WASHINGTON: A former US immigration official said Monday that training for federal agents was “deficient, defective and broken,” adding to pressure on President Donald Trump’s sweeping crackdown.
Ryan Schwank resigned this month from his job teaching law at the US Immigration and Customs Enforcement (ICE) training academy in Glynco, Georgia, after he said he was instructed to teach new recruits to violate the US Constitution.
The fatal shooting of two American citizens in Minneapolis in January reignited accusations that agents enforcing Trump’s militarized immigration operation are inexperienced, undertrained and operating outside law enforcement norms.
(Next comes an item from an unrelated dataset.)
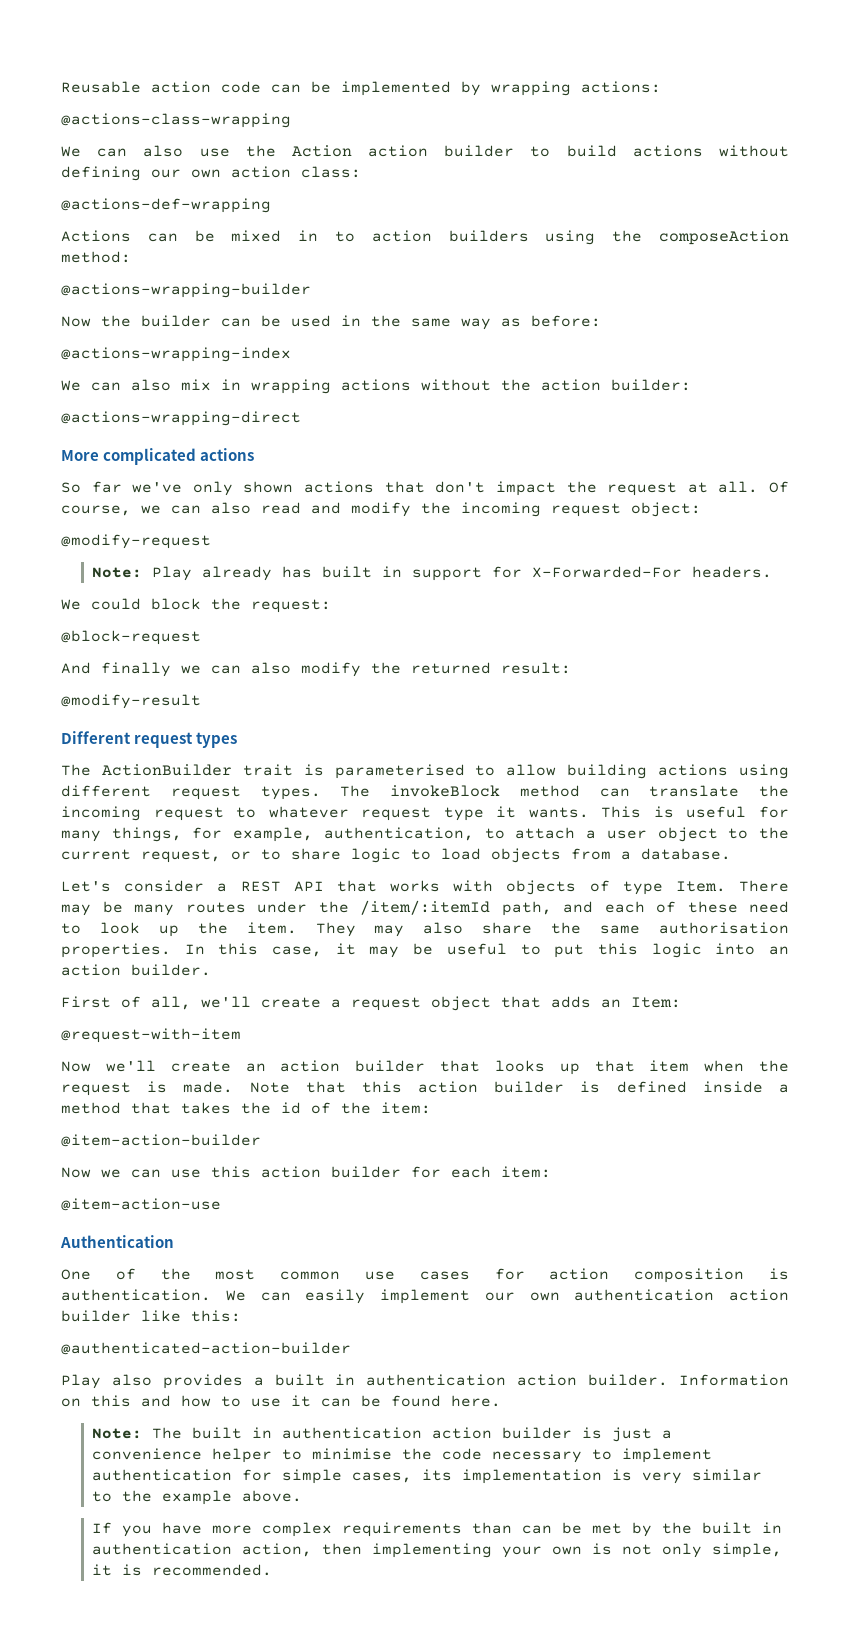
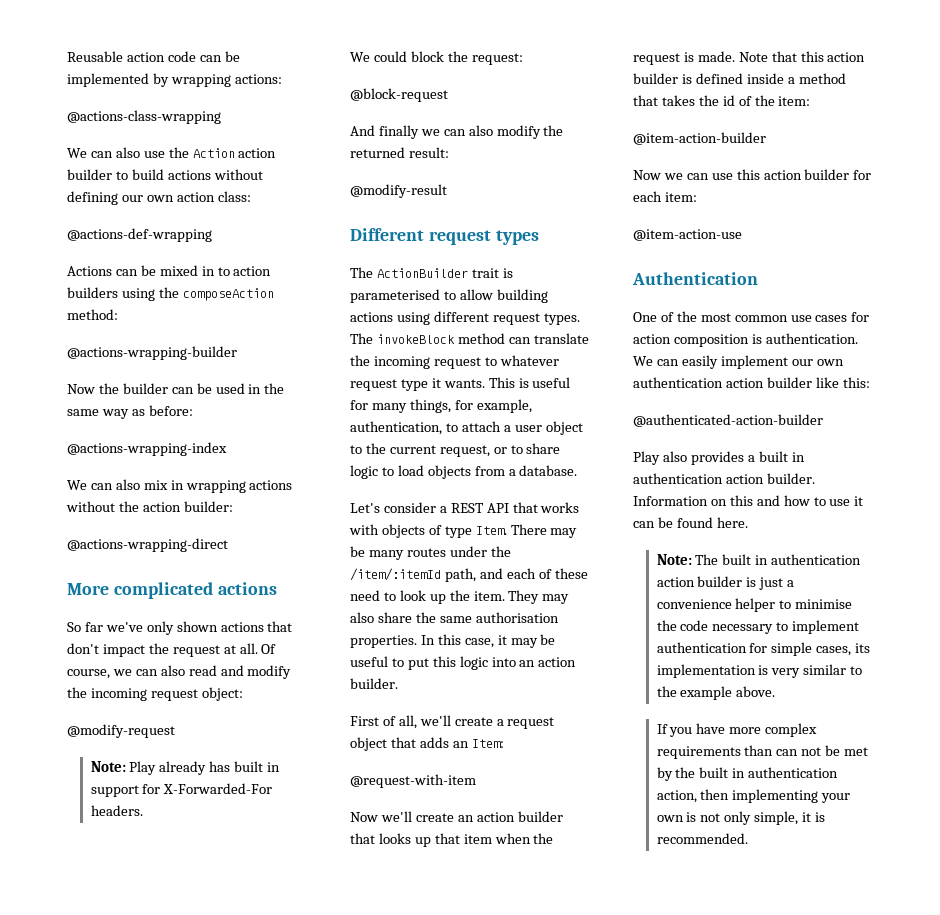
(553, 1529) none -> [801,747,822,756] not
The administration scaled back the deployment after the killings of Renee Good and Alex Pretti in broad daylight by officers sparked mass protests and widespread outrage.
Schwank told a forum hosted by congressional Democrats on Monday that he “received secretive orders to teach new cadets to violate the Constitution by entering homes without a judicial warrant.”
“Never in my career had I received such a blatantly unlawful order,” he said.
He said that ICE cut 240 hours from its 584-hour training program, curtailing subjects such as the US Constitution, lawful arrest, fire arms, the use of force and the limits of officers’ authority.
“The legally required training program at the ICE academy is deficient, defective and broken,” he said.
As a consequence, poorly trained, inexperienced armed officers were being sent to places like Minneapolis “with minimal supervision,” he said.
The lawyer’s comments coincide with the release of dozens of pages of internal ICE documents by Senate Democrats that suggest the Trump administration cut corners on training, the New York Times reported.
Schwank said he resigned on February 13 after more than four years working for ICE, and that he felt duty-bound to report inadequacies with the new training program.